• **Requirement**
Pictures aside, write out every record exactly as it appears.

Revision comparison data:

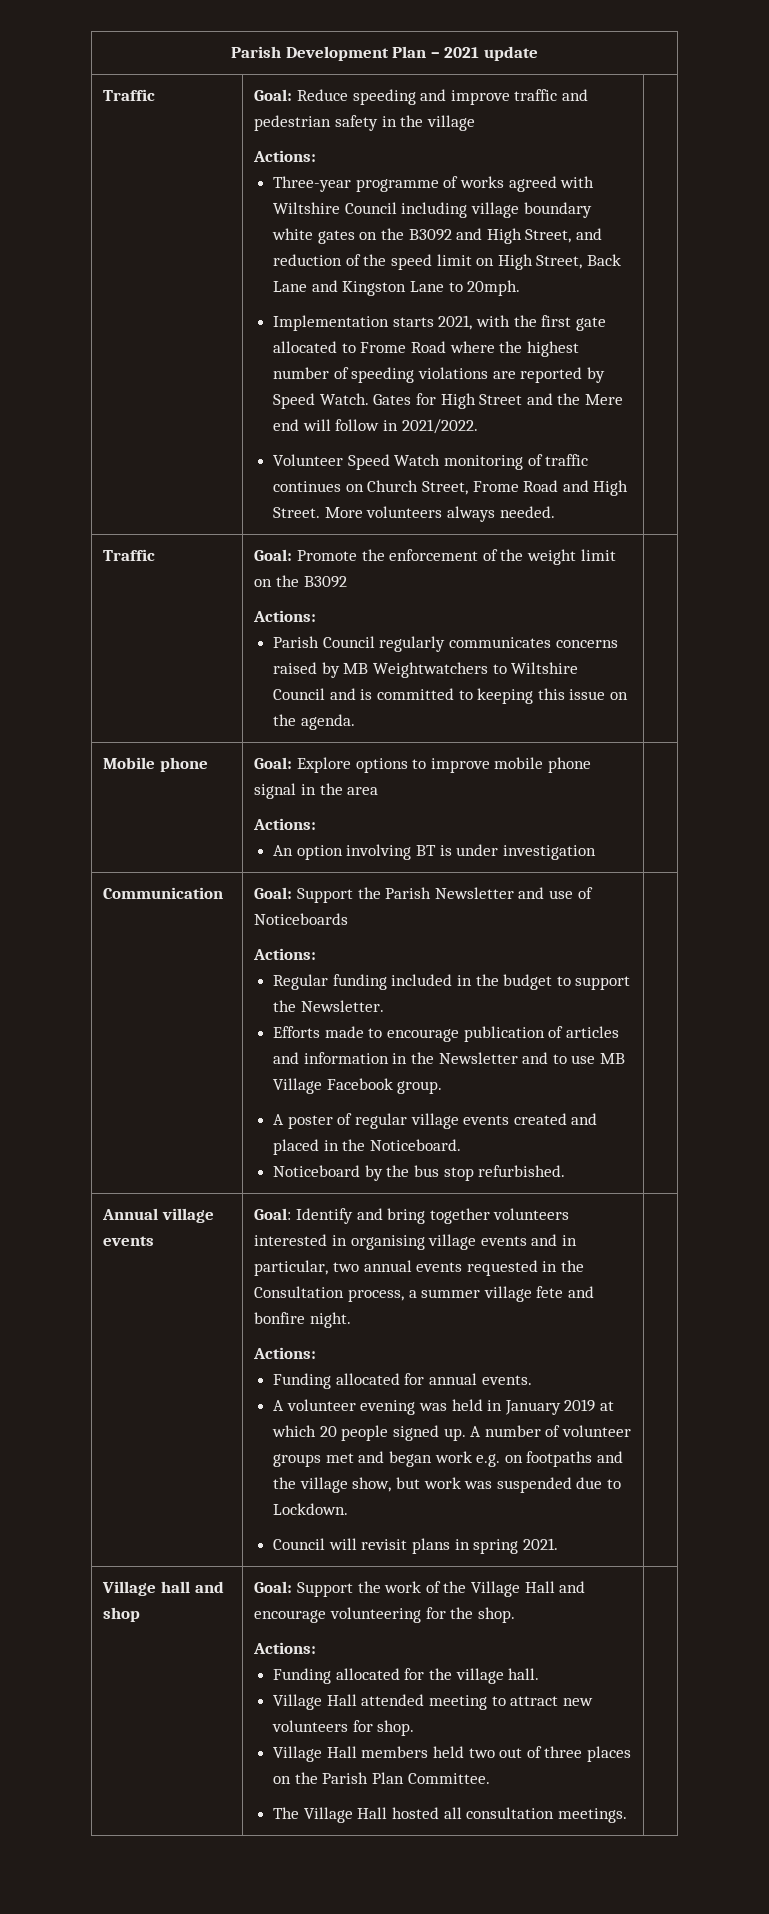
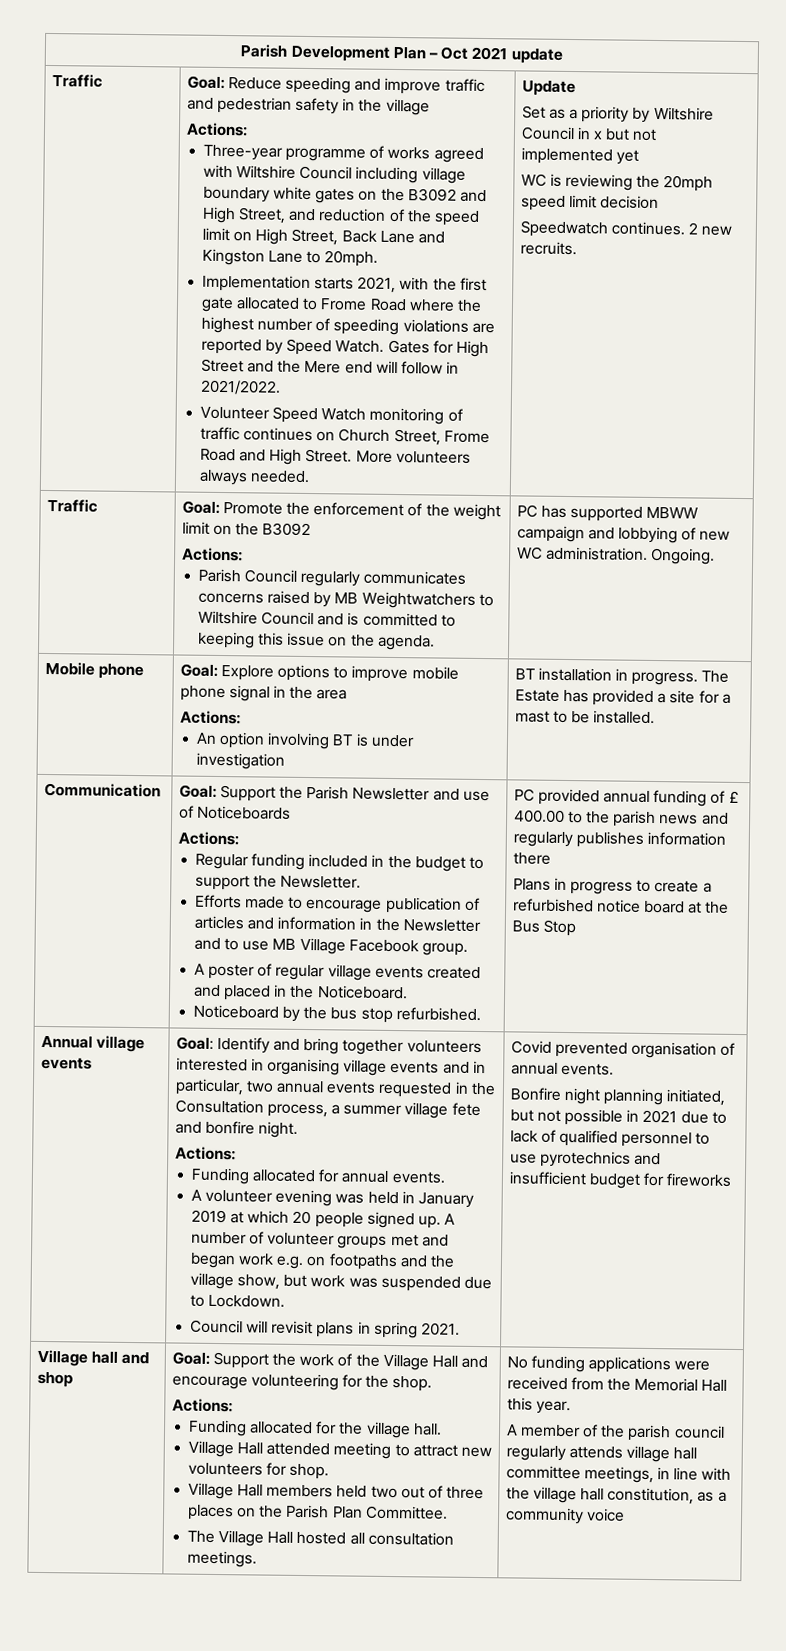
- Parish Development Plan – 2021 update
+ Parish Development Plan – Oct 2021 update
+ Update
+ Set as a priority by Wiltshire Council in x but not implemented yet
+ WC is reviewing the 20mph speed limit decision
+ Speedwatch continues. 2 new recruits.
+ PC has supported MBWW campaign and lobbying of new WC administration. Ongoing.
  Mobile phone | Goal: Explore options to improve mobile phone signal in the area
  Actions:
- An option involving BT is under investigation |
+ An option involving BT is under investigation | BT installation in progress. The Estate has provided a site for a mast to be installed.
+ PC provided annual funding of £ 400.00 to the parish news and regularly publishes information there
+ Plans in progress to create a refurbished notice board at the Bus Stop
+ Covid prevented organisation of annual events.
+ Bonfire night planning initiated, but not possible in 2021 due to lack of qualified personnel to use pyrotechnics and insufficient budget for fireworks
+ No funding applications were received from the Memorial Hall this year.
+ A member of the parish council regularly attends village hall committee meetings, in line with the village hall constitution, as a community voice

• **Response for this exercise**
- Parish Development Plan – 2021 update
+ Parish Development Plan – Oct 2021 update
+ Update
+ Set as a priority by Wiltshire Council in x but not implemented yet
+ WC is reviewing the 20mph speed limit decision
+ Speedwatch continues. 2 new recruits.
+ PC has supported MBWW campaign and lobbying of new WC administration. Ongoing.
  Mobile phone | Goal: Explore options to improve mobile phone signal in the area
  Actions:
- An option involving BT is under investigation |
+ An option involving BT is under investigation | BT installation in progress. The Estate has provided a site for a mast to be installed.
+ PC provided annual funding of £ 400.00 to the parish news and regularly publishes information there
+ Plans in progress to create a refurbished notice board at the Bus Stop
+ Covid prevented organisation of annual events.
+ Bonfire night planning initiated, but not possible in 2021 due to lack of qualified personnel to use pyrotechnics and insufficient budget for fireworks
+ No funding applications were received from the Memorial Hall this year.
+ A member of the parish council regularly attends village hall committee meetings, in line with the village hall constitution, as a community voice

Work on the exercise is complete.